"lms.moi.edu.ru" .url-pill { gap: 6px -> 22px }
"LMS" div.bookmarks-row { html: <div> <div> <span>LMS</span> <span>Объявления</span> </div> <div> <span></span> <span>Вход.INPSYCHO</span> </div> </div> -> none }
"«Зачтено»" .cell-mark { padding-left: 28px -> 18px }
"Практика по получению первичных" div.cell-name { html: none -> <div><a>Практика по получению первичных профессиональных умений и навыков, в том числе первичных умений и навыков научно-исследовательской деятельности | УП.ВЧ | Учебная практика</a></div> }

-------

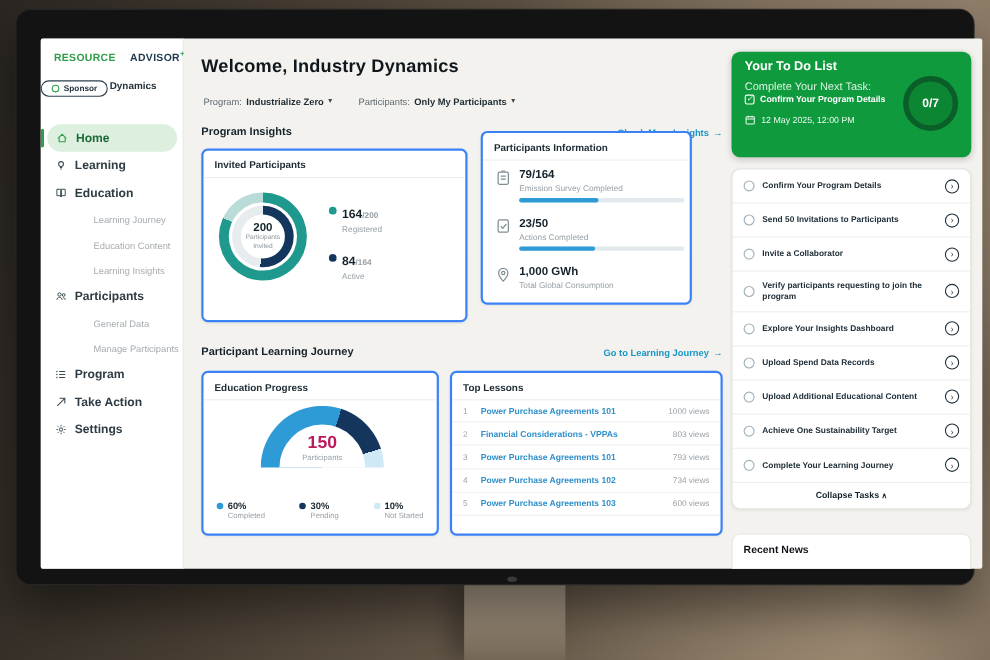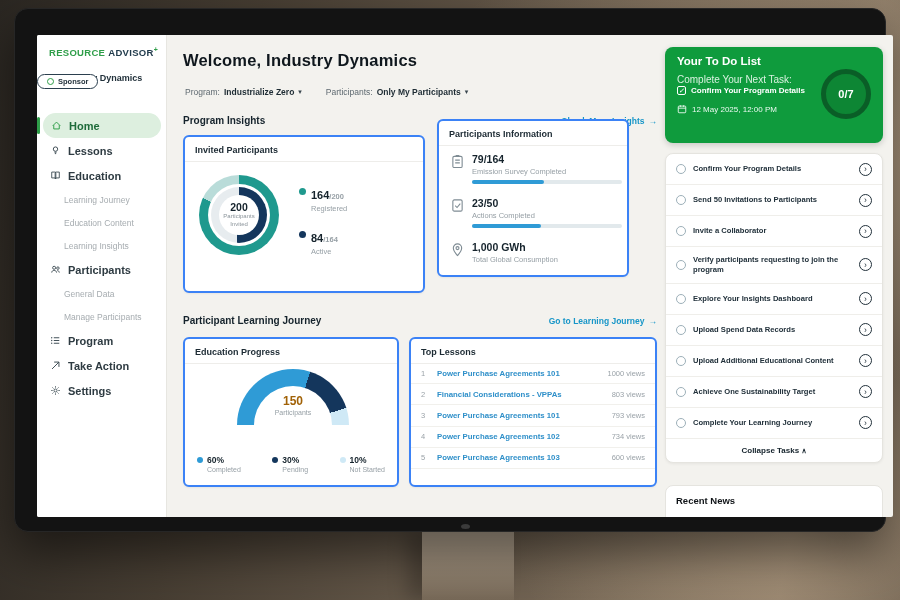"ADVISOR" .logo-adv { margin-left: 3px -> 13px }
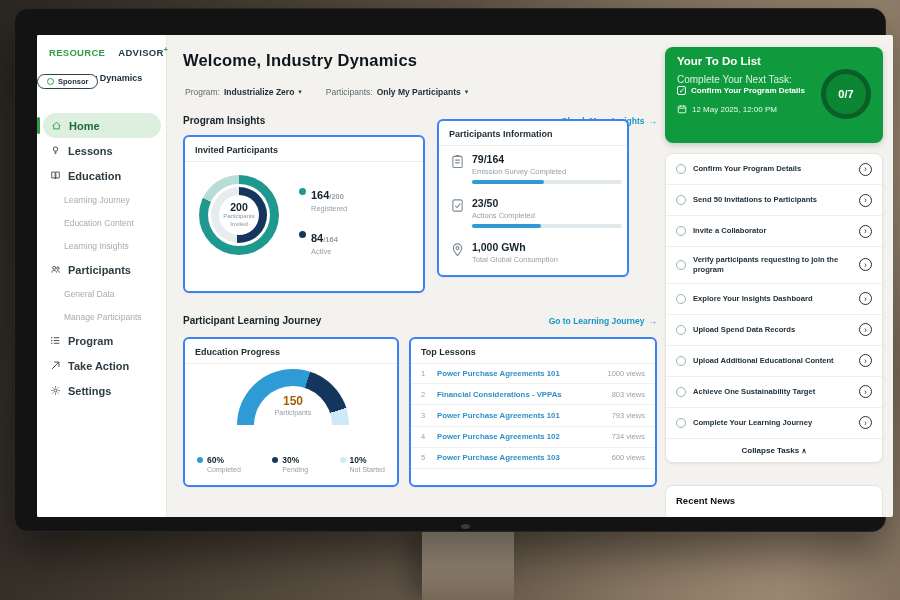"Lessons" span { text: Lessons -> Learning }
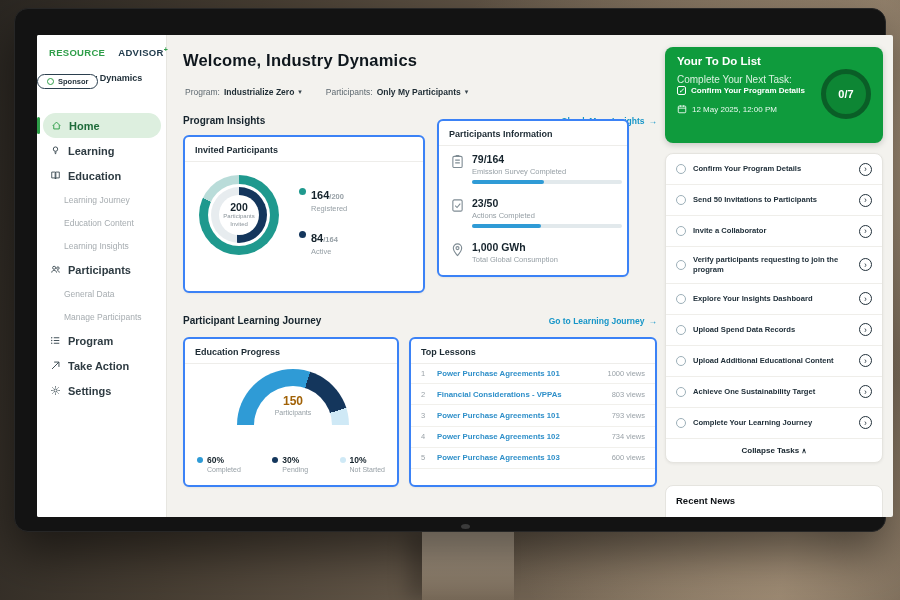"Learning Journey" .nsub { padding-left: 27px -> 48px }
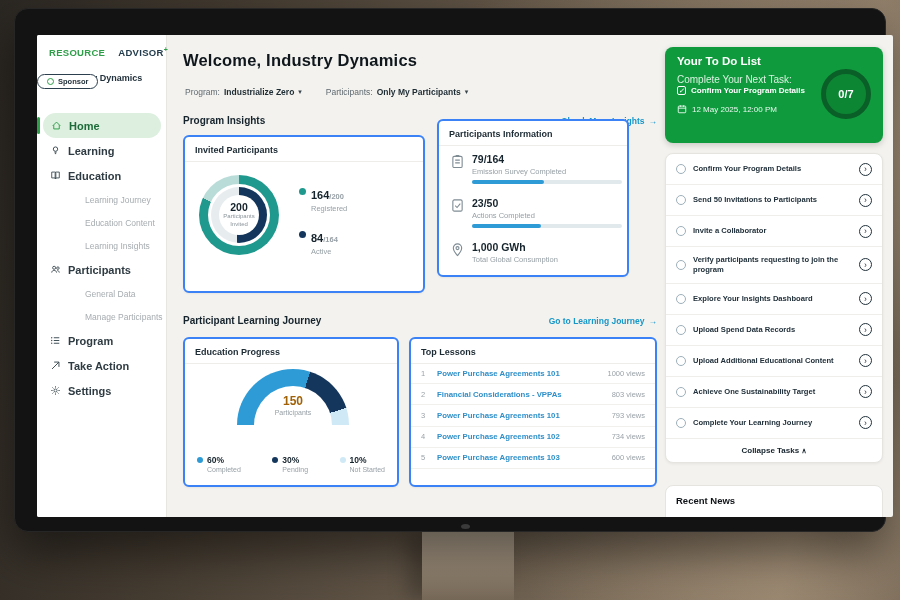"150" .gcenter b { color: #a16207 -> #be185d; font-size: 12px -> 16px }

-------

In the listing above, find the line containing "margin-left: 3px ->" and the line containing "color: #a16207 ->", then output those two lines and everything between them exactly as written, without the images.

Answer to this exercise –
"ADVISOR" .logo-adv { margin-left: 3px -> 13px }
"Lessons" span { text: Lessons -> Learning }
"Learning Journey" .nsub { padding-left: 27px -> 48px }
"150" .gcenter b { color: #a16207 -> #be185d; font-size: 12px -> 16px }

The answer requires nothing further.